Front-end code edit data
# # # # # # #
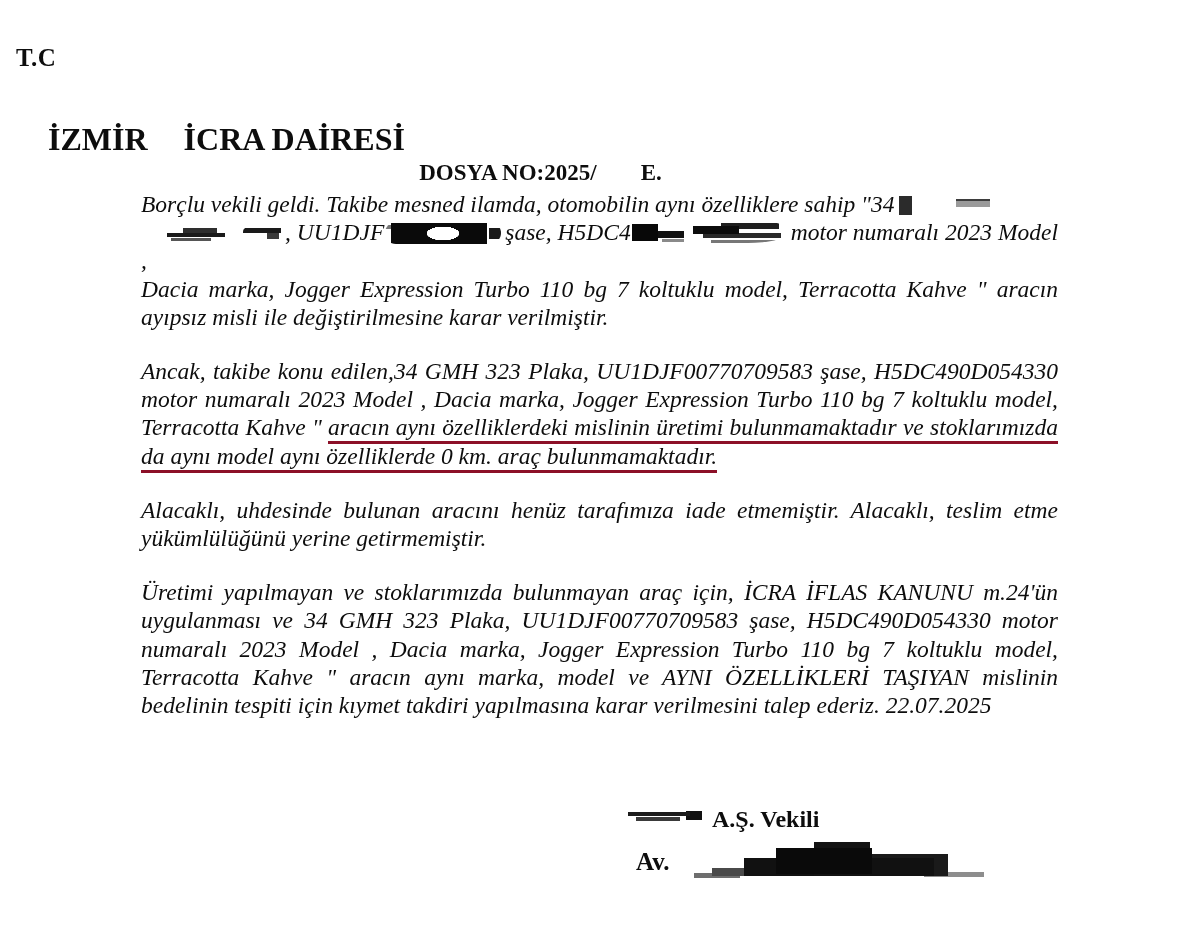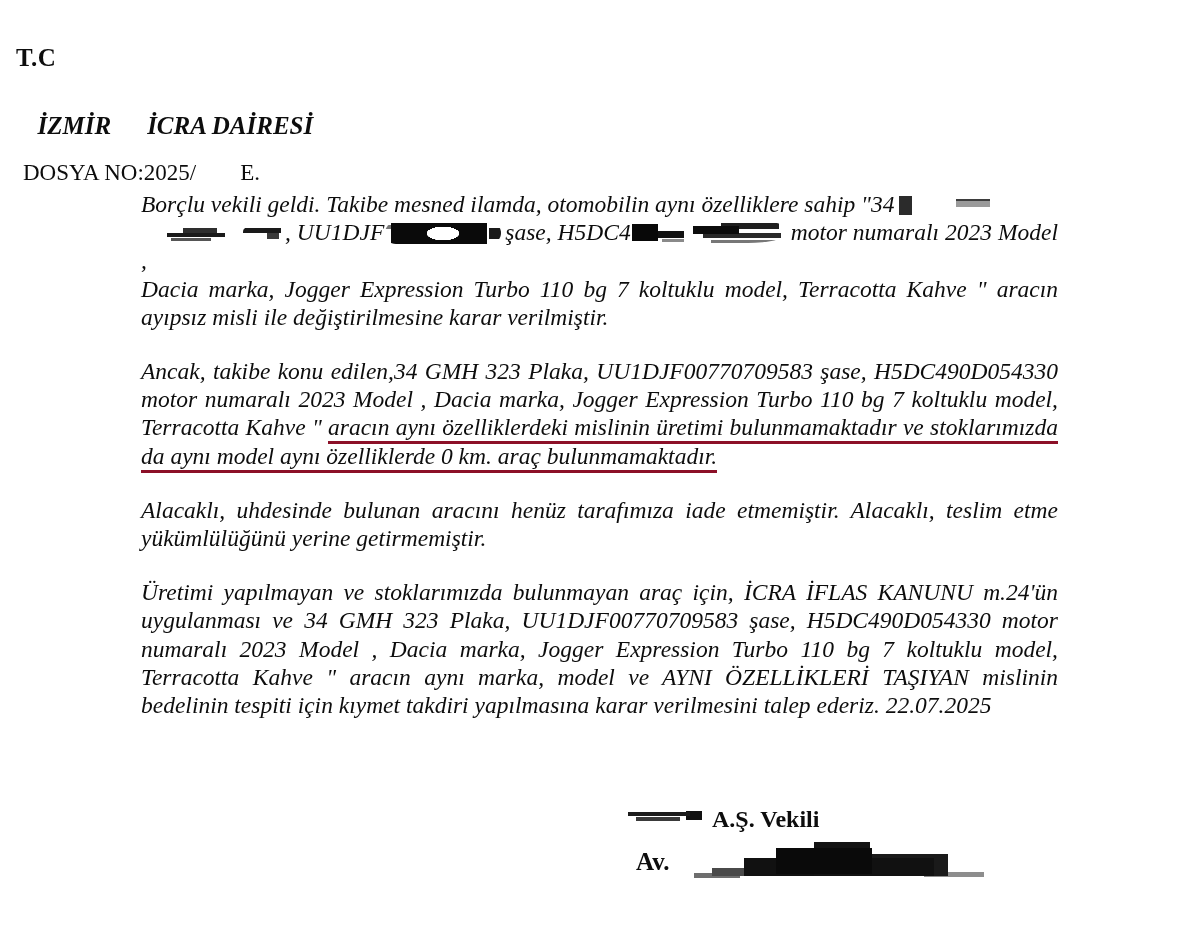--- a/index.html
+++ b/index.html
@@ -38,11 +38,10 @@
   }
   .hdr-office-row {
     font-weight: bold;
-    font-size: 25px;
+    font-size: 32px;
     line-height: 1.35;
     margin-top: 2px;
     white-space: pre;
-    font-style: italic;
   }
   .hdr-city { margin-right: 36px; }
 

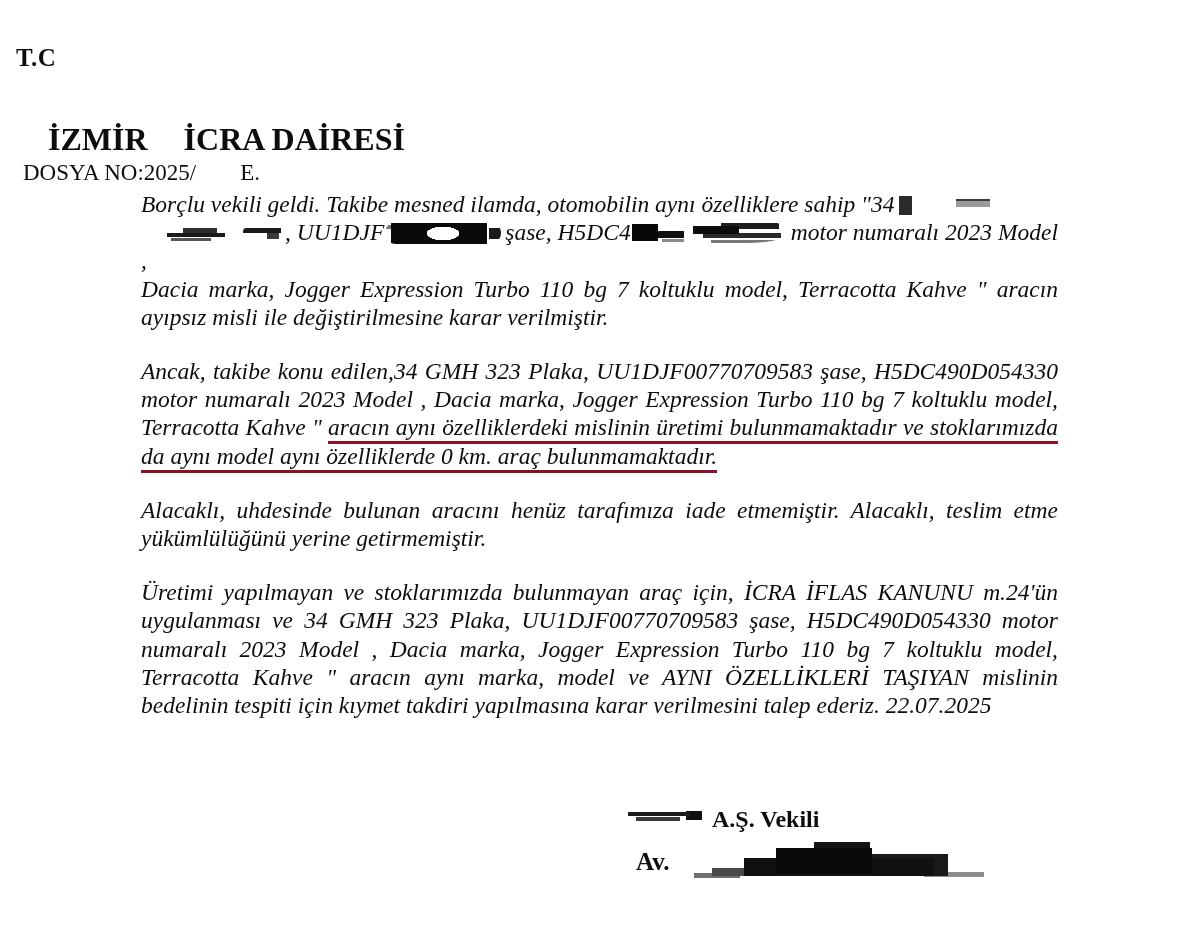--- a/index.html
+++ b/index.html
@@ -51,9 +51,9 @@
     left: 0;
     right: 0;
     top: 134px;
-    text-align: left;
+    text-align: center;
     padding-right: 142px;
-    font-weight: normal;
+    font-weight: bold;
     font-size: 23px;
     white-space: pre;
   }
# # # # # # #
Return the lines above, from the one containing "top: 134px;" to the end, exactly as they stand.

Answer for this exercise:
     top: 134px;
-    text-align: left;
+    text-align: center;
     padding-right: 142px;
-    font-weight: normal;
+    font-weight: bold;
     font-size: 23px;
     white-space: pre;
   }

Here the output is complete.